Instructions to follow: Copy every line below where the string "сообщества" is found.

Material for this task:
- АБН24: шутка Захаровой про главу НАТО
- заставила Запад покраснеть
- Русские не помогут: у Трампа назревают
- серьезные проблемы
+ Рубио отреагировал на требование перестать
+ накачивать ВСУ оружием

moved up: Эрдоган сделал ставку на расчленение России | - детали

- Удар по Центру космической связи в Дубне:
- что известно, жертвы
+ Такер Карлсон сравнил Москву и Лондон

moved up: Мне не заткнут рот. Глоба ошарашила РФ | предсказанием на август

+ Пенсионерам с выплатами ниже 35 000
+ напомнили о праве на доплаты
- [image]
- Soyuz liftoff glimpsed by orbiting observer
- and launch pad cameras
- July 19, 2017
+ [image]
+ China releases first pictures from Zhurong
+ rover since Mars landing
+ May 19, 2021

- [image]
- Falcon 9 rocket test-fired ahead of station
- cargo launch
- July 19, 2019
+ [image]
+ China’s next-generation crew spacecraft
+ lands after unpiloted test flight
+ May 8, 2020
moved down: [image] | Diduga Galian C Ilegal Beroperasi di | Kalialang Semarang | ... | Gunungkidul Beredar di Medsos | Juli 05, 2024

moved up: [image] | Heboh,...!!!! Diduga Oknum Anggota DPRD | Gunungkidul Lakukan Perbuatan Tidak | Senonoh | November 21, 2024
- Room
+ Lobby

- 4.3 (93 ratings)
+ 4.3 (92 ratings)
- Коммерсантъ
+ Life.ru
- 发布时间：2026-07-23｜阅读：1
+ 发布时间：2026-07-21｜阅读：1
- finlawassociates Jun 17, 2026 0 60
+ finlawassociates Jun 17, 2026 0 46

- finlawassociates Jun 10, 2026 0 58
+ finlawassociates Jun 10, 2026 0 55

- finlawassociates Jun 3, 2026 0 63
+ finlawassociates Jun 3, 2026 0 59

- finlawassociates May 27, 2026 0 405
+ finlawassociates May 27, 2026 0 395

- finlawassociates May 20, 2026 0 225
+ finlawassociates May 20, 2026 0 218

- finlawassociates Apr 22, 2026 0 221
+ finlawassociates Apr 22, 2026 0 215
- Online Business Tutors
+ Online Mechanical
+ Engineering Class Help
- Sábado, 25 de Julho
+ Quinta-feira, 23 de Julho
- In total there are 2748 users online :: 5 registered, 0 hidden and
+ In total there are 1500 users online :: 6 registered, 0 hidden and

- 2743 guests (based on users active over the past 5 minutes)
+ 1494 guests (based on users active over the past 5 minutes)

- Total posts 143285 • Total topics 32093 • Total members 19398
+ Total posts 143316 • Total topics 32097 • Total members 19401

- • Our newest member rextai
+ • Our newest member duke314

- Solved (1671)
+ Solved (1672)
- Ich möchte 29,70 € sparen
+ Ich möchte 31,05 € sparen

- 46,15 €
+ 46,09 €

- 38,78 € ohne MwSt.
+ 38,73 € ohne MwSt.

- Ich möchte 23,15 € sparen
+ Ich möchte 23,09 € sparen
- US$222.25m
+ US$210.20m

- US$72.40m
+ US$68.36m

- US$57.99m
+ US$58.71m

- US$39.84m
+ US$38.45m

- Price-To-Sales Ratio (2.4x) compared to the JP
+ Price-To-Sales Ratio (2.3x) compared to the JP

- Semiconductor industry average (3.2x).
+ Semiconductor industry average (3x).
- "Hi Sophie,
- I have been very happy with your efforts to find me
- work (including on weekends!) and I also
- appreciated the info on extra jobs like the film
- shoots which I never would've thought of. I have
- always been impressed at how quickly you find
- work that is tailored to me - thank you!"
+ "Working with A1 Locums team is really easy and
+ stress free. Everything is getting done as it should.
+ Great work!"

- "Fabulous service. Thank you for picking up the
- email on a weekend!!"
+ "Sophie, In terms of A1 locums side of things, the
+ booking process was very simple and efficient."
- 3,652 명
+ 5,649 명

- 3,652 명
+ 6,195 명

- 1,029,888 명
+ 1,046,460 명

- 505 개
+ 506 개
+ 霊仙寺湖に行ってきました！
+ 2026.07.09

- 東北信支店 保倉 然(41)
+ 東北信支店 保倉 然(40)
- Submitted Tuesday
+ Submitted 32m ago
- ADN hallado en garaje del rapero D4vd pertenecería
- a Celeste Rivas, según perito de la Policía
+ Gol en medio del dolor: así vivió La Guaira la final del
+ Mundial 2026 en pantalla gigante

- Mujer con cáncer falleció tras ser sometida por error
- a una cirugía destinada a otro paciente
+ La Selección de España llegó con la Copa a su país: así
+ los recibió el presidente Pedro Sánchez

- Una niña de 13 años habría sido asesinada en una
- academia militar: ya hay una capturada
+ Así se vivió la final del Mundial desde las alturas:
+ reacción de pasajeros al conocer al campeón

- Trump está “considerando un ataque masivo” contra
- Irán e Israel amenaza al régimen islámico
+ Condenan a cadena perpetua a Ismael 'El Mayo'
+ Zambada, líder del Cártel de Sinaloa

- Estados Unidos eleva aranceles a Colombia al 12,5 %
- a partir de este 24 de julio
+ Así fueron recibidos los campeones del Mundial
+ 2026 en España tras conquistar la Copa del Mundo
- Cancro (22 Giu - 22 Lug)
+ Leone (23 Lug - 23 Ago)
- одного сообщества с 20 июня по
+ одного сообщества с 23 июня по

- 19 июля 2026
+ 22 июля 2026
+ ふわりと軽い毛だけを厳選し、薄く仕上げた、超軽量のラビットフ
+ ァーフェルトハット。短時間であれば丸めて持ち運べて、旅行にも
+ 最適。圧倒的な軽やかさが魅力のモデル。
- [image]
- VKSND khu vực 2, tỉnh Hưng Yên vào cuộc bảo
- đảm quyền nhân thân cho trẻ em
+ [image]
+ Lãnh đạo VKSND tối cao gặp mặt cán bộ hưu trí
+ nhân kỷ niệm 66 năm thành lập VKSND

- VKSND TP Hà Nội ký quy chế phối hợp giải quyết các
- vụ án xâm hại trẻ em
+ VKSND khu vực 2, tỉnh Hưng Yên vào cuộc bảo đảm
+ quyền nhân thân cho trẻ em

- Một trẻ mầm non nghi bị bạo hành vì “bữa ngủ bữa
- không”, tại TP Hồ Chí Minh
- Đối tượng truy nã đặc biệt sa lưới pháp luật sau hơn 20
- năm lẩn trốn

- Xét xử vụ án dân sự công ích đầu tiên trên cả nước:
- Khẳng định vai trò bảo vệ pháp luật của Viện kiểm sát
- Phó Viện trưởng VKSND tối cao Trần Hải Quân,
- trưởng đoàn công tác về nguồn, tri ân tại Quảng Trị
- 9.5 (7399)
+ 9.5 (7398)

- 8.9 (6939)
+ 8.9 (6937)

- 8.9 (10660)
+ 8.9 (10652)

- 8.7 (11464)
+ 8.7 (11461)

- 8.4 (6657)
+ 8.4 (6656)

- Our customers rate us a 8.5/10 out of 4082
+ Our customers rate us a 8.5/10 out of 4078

Task response:
- одного сообщества с 20 июня по
+ одного сообщества с 23 июня по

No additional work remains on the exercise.